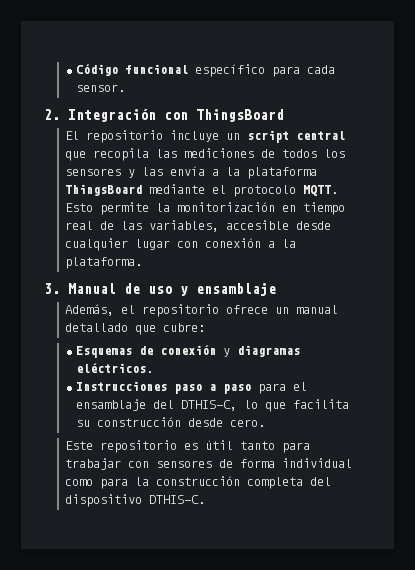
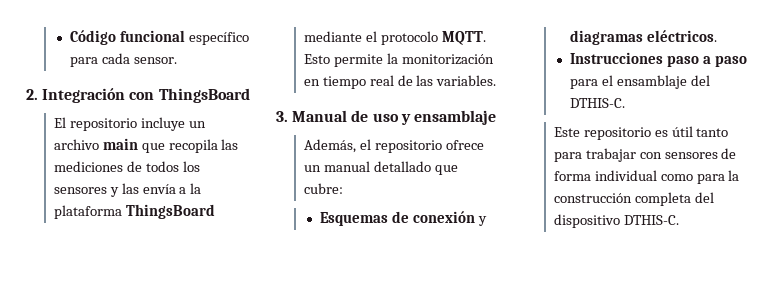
- El repositorio incluye un script central que recopila las mediciones de todos los sensores y las envía a la plataforma ThingsBoard mediante el protocolo MQTT.
+ El repositorio incluye un archivo main que recopila las mediciones de todos los sensores y las envía a la plataforma ThingsBoard mediante el protocolo MQTT.
- Esto permite la monitorización en tiempo real de las variables, accesible desde cualquier lugar con conexión a la plataforma.
+ Esto permite la monitorización en tiempo real de las variables.
- Instrucciones paso a paso para el ensamblaje del DTHIS-C, lo que facilita su construcción desde cero.
+ Instrucciones paso a paso para el ensamblaje del DTHIS-C.

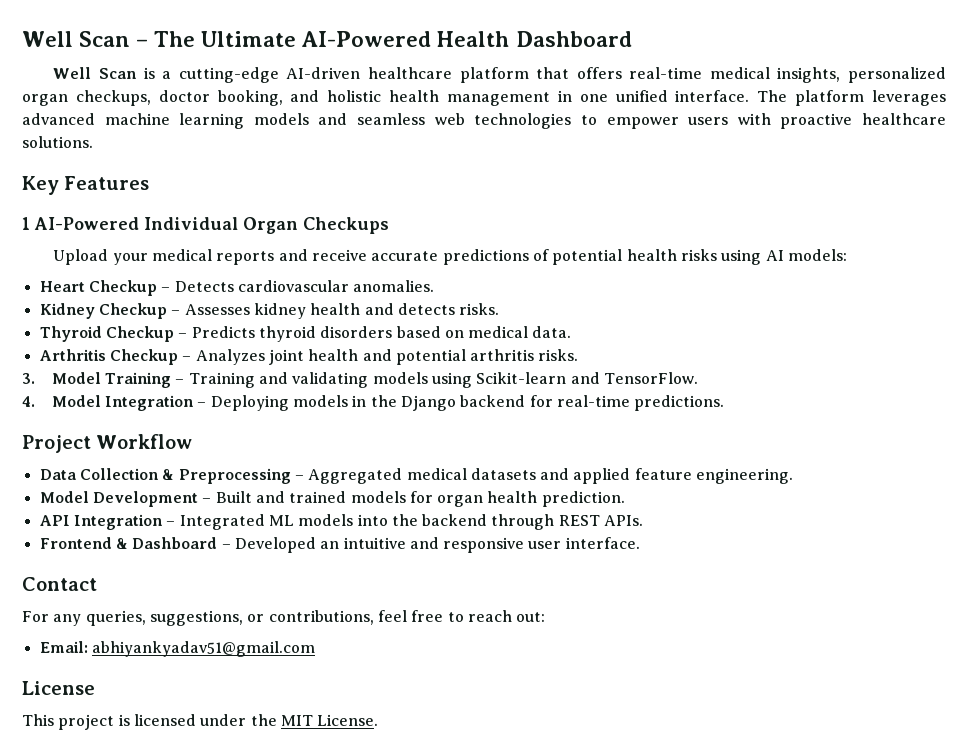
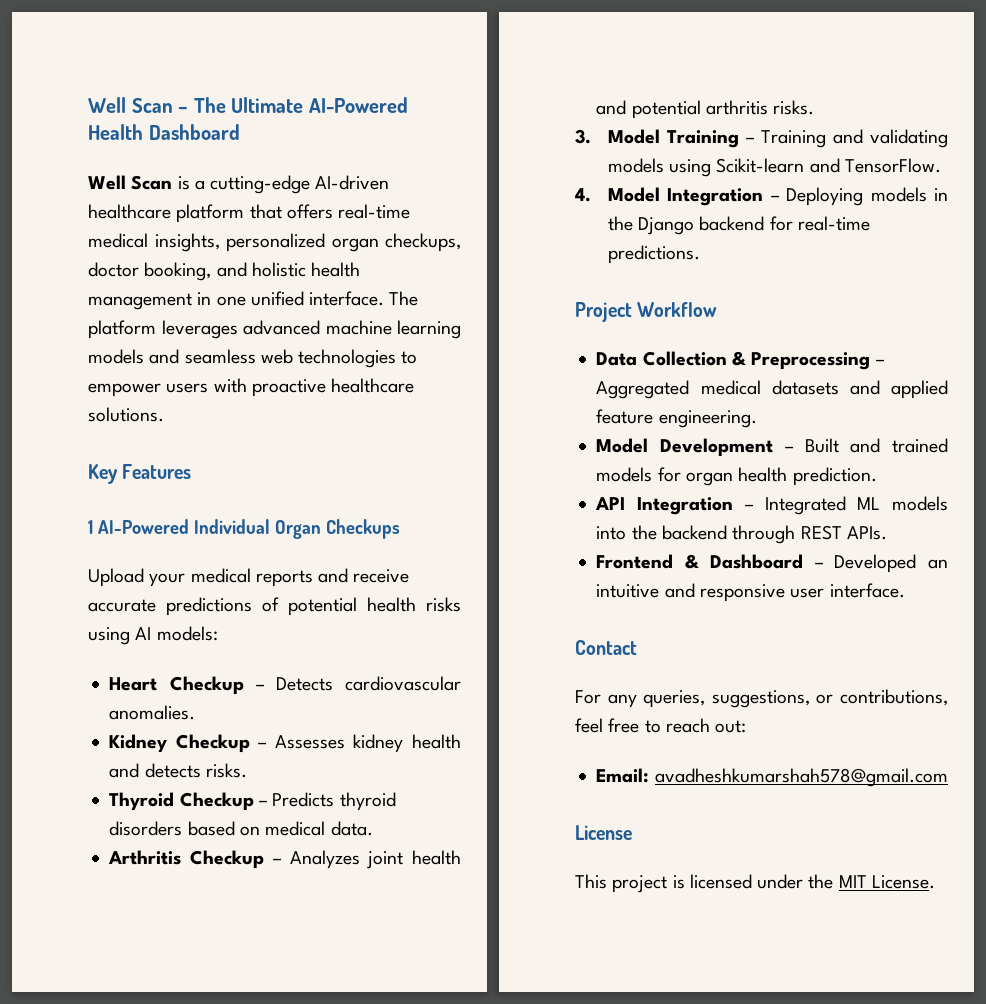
- Email: abhiyankyadav51@gmail.com
+ Email: avadheshkumarshah578@gmail.com

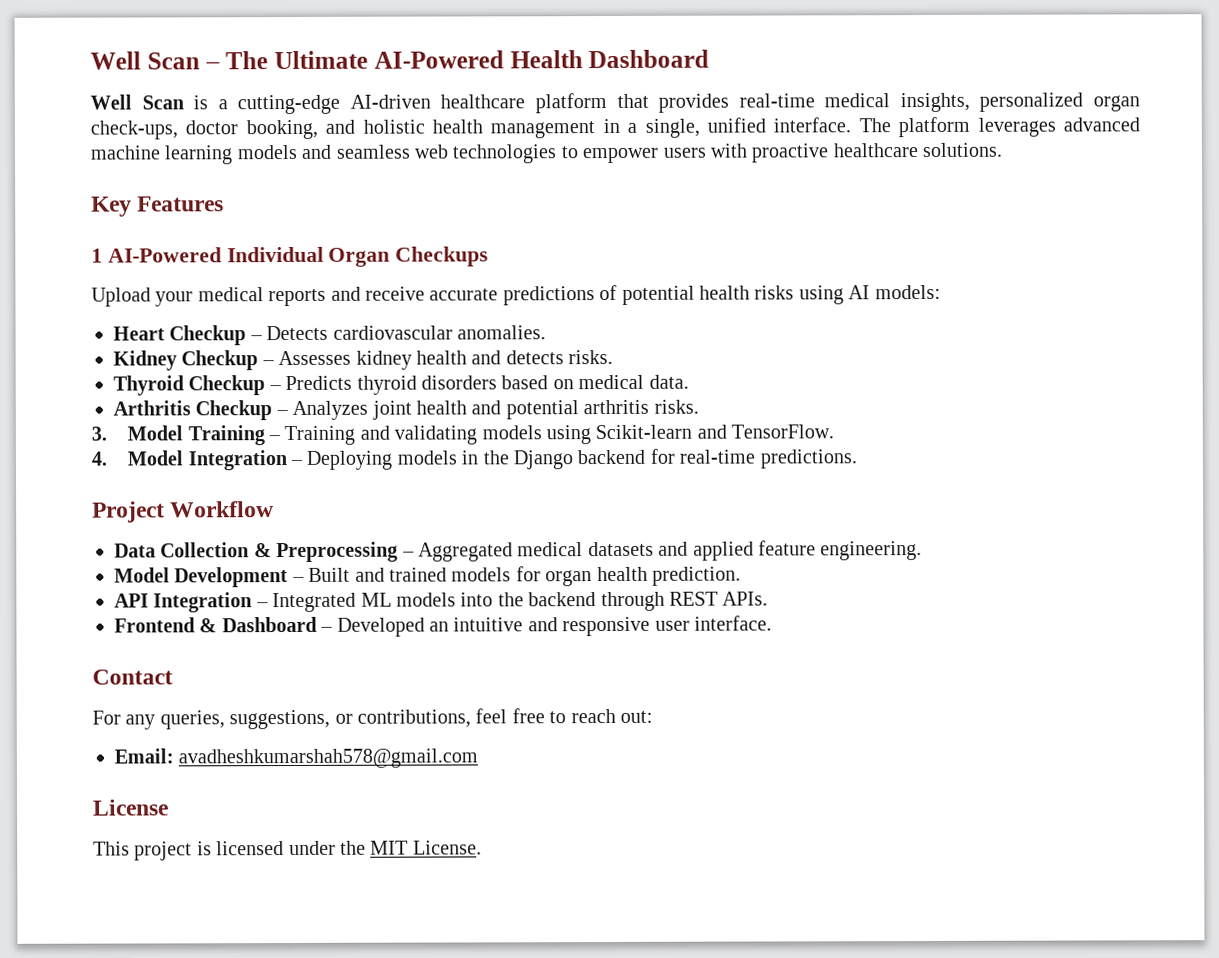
- Well Scan is a cutting-edge AI-driven healthcare platform that offers real-time medical insights, personalized organ checkups, doctor booking, and holistic health management in one unified interface.
+ Well Scan is a cutting-edge AI-driven healthcare platform that provides real-time medical insights, personalized organ check-ups, doctor booking, and holistic health management in a single, unified interface.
........
#### What you will do:
Please give the entries again word for word, without any pictures.

#### Written response:
- El repositorio incluye un script central que recopila las mediciones de todos los sensores y las envía a la plataforma ThingsBoard mediante el protocolo MQTT.
+ El repositorio incluye un archivo main que recopila las mediciones de todos los sensores y las envía a la plataforma ThingsBoard mediante el protocolo MQTT.
- Esto permite la monitorización en tiempo real de las variables, accesible desde cualquier lugar con conexión a la plataforma.
+ Esto permite la monitorización en tiempo real de las variables.
- Instrucciones paso a paso para el ensamblaje del DTHIS-C, lo que facilita su construcción desde cero.
+ Instrucciones paso a paso para el ensamblaje del DTHIS-C.

- Email: abhiyankyadav51@gmail.com
+ Email: avadheshkumarshah578@gmail.com

- Well Scan is a cutting-edge AI-driven healthcare platform that offers real-time medical insights, personalized organ checkups, doctor booking, and holistic health management in one unified interface.
+ Well Scan is a cutting-edge AI-driven healthcare platform that provides real-time medical insights, personalized organ check-ups, doctor booking, and holistic health management in a single, unified interface.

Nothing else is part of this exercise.